Looking into the chamber of death she had vacated they saw by the light of the candles which were on the drawers a tall straight shape lying at the further end of the bedroom, wrapped in white. Everything around was quite orderly. The doctor went in, and after a few minutes returned to the landing again, where Oak and the parson still waited.

"It is all done, indeed, as she says," remarked Mr. Aldritch, in a subdued voice. "The body has been undressed and properly laid out in grave clothes. Gracious Heaven—this mere girl! She must have the nerve of a stoic!"

"The heart of a wife merely," floated in a whisper about the ears of the three, and turning they saw Bathsheba in the midst of them. Then, as if at that instant to prove that her fortitude had been more of will than of spontaneity, she silently sank down between them and was a shapeless heap of drapery on the floor. The simple consciousness that superhuman strain was no longer required had at once put a period to her power to continue it.

They took her away into a further room, and the medical attendance which had been useless in Troy's case was invaluable in Bathsheba's, who fell into a series of fainting-fits that had a serious aspect for a time. The sufferer was got to bed, and Oak, finding from the bulletins that nothing really dreadful was to be apprehended on her score, left the house. Liddy kept watch in Bathsheba's chamber, where she heard her mistress, moaning in whispers through the dull slow hours of that wretched night: "Oh it is my fault—how can I live!

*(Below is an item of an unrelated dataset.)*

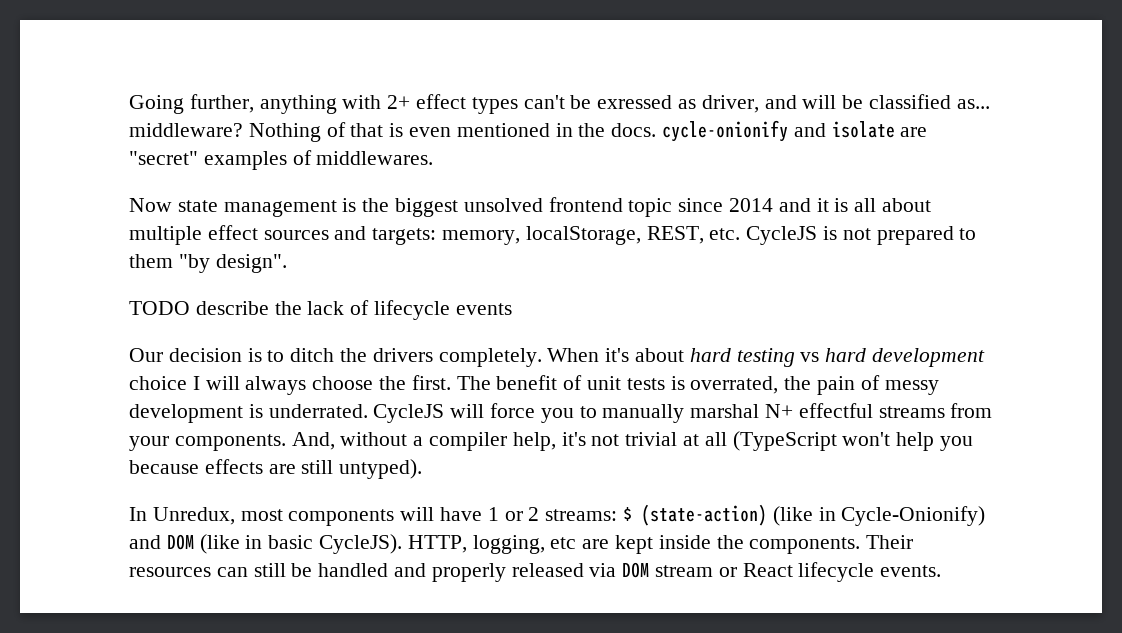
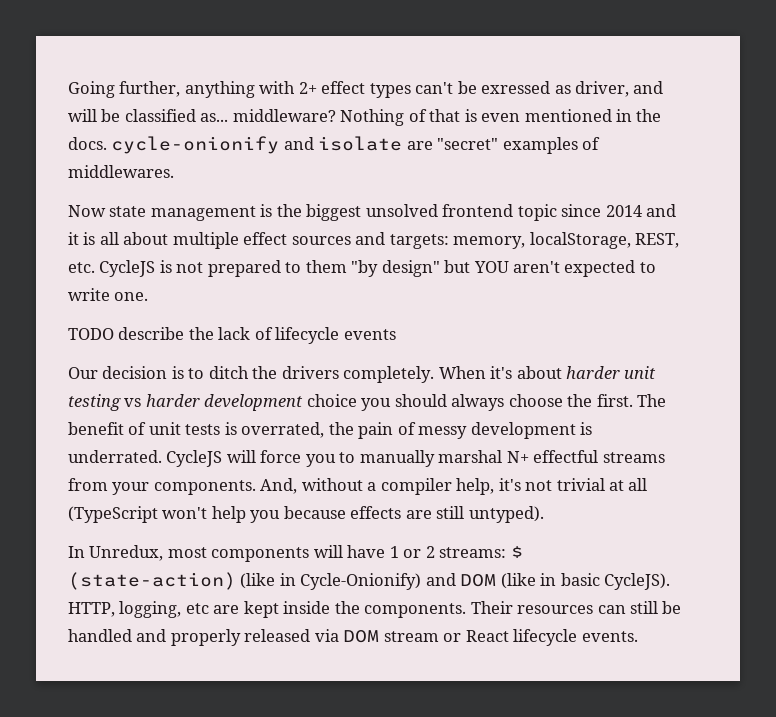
[215,254,287,273] design". -> [381,260,656,277] [68,288,149,301] design" but YOU aren't expected to write one.
[689,348,731,362] hard -> [566,366,657,379] harder unit
[825,348,867,362] hard -> [145,394,200,407] harder
[192,376,240,390] I will -> [361,394,447,411] you should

O Heaven, how can I live!"



CHAPTER LV

THE MARCH FOLLOWING—"BATHSHEBA BOLDWOOD"

We pass rapidly on into the month of March, to a breezy day without sunshine, frost, or dew. On Yalbury Hill, about midway between Weatherbury and Casterbridge, where the turnpike road passes over the crest, a numerous concourse of people had gathered, the eyes of the greater number being frequently stretched afar in a northerly direction. The groups consisted of a throng of idlers, a party of javelin-men, and two trumpeters, and in the midst were carriages, one of which contained the high sheriff. With the idlers, many of whom had mounted to the top of a cutting formed for the road, were several Weatherbury men and boys—among others Poorgrass, Coggan, and Cain Ball.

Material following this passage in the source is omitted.